Difference listings
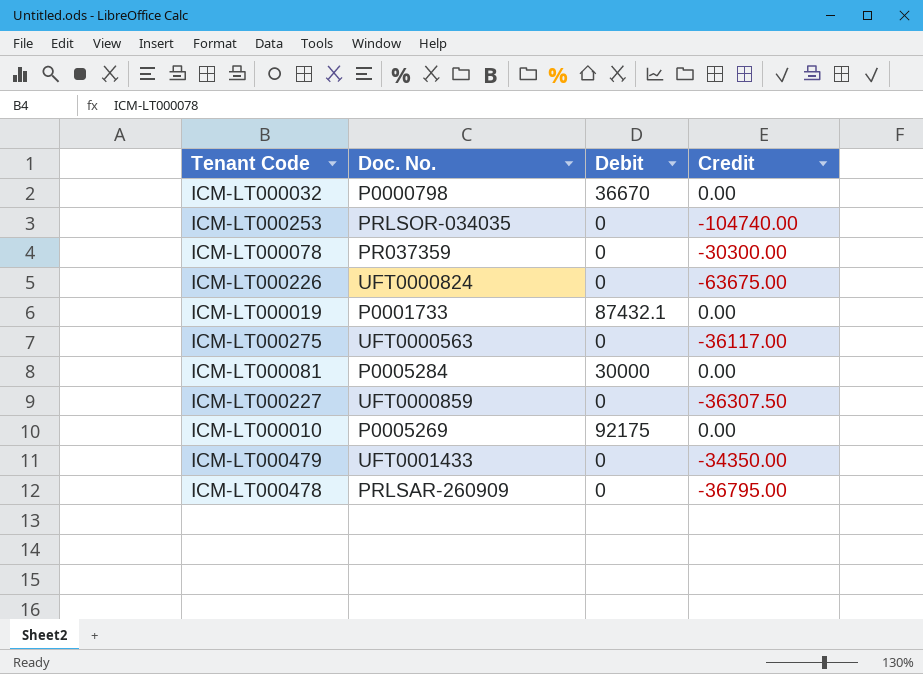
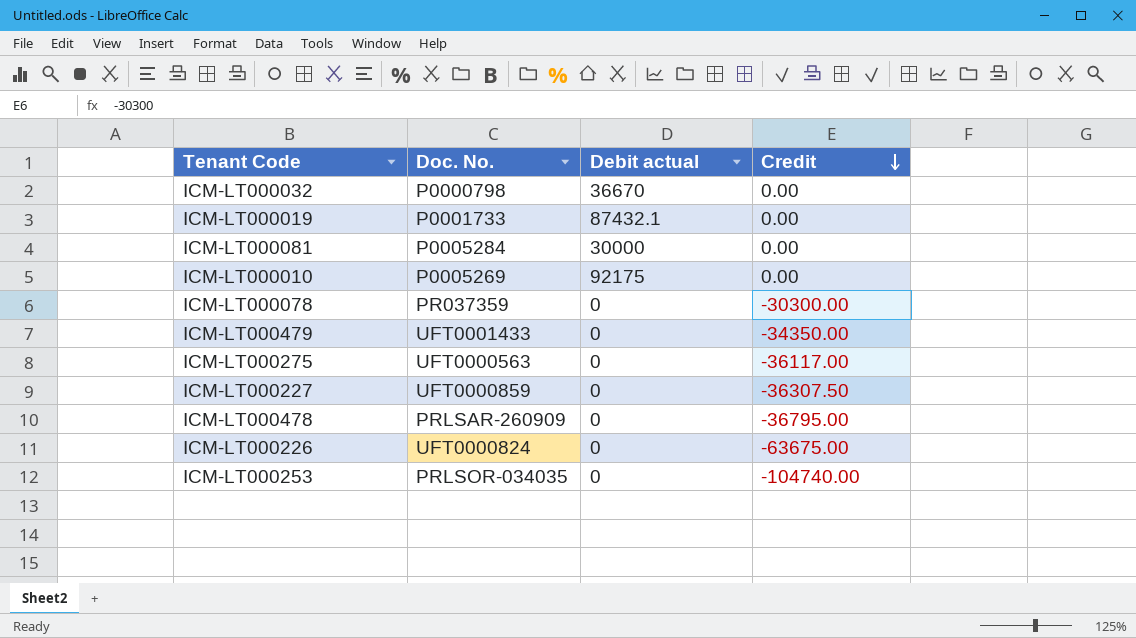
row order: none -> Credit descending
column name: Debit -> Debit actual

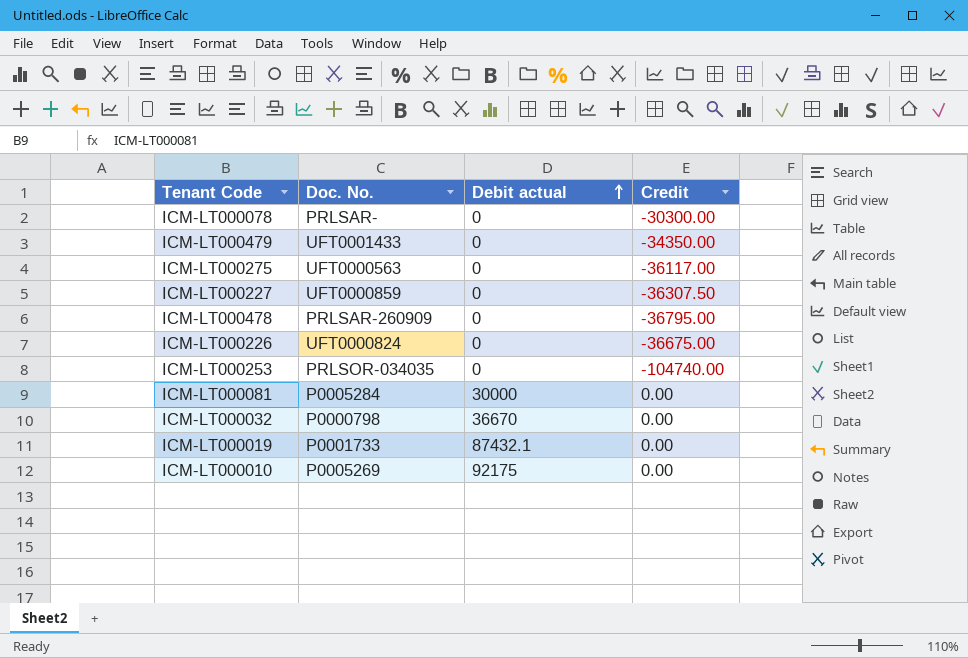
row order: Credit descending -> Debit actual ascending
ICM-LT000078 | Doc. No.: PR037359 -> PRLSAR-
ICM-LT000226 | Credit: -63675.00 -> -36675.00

* **EXERCISE DETAILS**: The records above should be duplicated exactly, with none of their pictures kept.

* **ANSWER BOX**:
row order: none -> Credit descending
column name: Debit -> Debit actual

row order: Credit descending -> Debit actual ascending
ICM-LT000078 | Doc. No.: PR037359 -> PRLSAR-
ICM-LT000226 | Credit: -63675.00 -> -36675.00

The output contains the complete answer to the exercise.